Retrocedí todo lo que pude
pero un inmenso espejo a mi espalda, no
me permitía avanzar más, ella siguió
acercándose hasta abrirme totalmente y
cayó al suelo envuelta en una crisis de escepticismo.
Cerré
mis puertas, apreté fuerte al jardín y
salimos corriendo por las escalinatas hacia el parque. Los guardias cerraron
nuestro paso, entonces retrocedimos
hasta llegar al lago saltando sobre una embarcación que nos permitió alejarnos.
No todo estaba perdido, en el medio del lago dejé libre mi cuerpo para que
respiráramos juntos el suave clima del lugar.

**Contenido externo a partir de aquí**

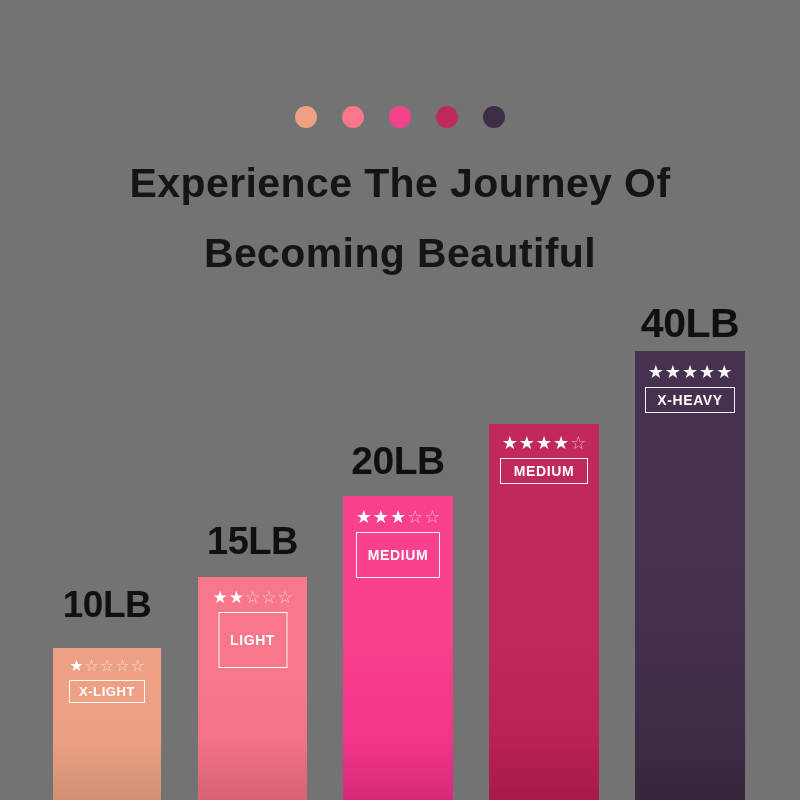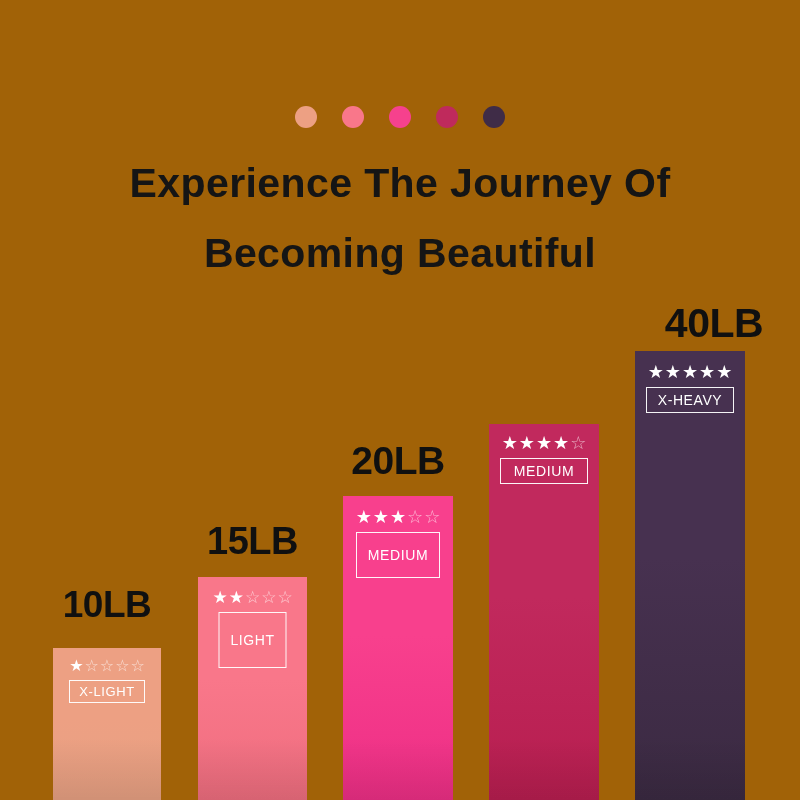--- a/index.html
+++ b/index.html
@@ -14,21 +14,21 @@
 
   body {
     font-family: "Liberation Sans", "DejaVu Sans", sans-serif;
     position: relative;
   }
 
   #infographic {
     position: relative;
     width: 800px;
     height: 800px;
-    background: #a16207;
+    background: #737373;
     overflow: hidden;
   }
 
   
   .dot-row {
     position: absolute;
     top: 106px;
     left: 0;
     width: 800px;
     display: flex;
@@ -124,21 +124,21 @@
   .stars .star {
     display: inline-block;
     line-height: 1;
   }
   .stars .star.off { opacity: 0.62; }
 
   .level-chip {
     border: 1.6px solid rgba(255,255,255,0.95);
     color: #ffffff;
     text-align: center;
-    font-weight: 400;
+    font-weight: 700;
     letter-spacing: 0.6px;
     line-height: 1;
     white-space: nowrap;
   }
 </style>
 </head>
 <body>
 
 <div id="infographic">
 
@@ -226,17 +226,17 @@
         <div class="badge" style="top: 12px;">
           <div class="stars" style="font-size: 18px;">
             <span class="star">★</span>
             <span class="star">★</span>
             <span class="star">★</span>
             <span class="star">★</span>
             <span class="star">★</span>
           </div>
           <div class="level-chip" style="font-size: 14px; padding: 5px 11px;">X-HEAVY</div>
         </div>
-        <div class="weight-label" style="font-size: 41px; top: -48px; margin-left: 24px;">40LB</div>
+        <div class="weight-label" style="font-size: 41px; top: -48px;">40LB</div>
       </div>
     </div>
 
 </div>
 
 </body></html>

El jardín comenzó a multiplicarse, las hojas
de hiedra cubrieron el estanque, mientras toda la nobleza aplaudía nuestra
hazaña. La guardia reclamó por altoparlantes nuestra presencia, querían
disfrutar de nuestro binomio. Llegamos a la orilla del lago y descendimos por
la escalinata de mármol con cuidado de no caernos, mezclándonos entre los
presentes que murmuraban absortos.
Ramelli
se nos acercó con entusiasmo. Sus ojos desbordaban de asombro, más allá de
castigarme duplicó mi cotización para la venta y me confirmó que el Vizconde Vermont
había concretado la compra del Armario con Jardín y su deseo era llevarnos como
reliquia al Salón de los Espejos en Versalles.
Saltamos
de alegría y nos enroscamos en un abrazo enramado.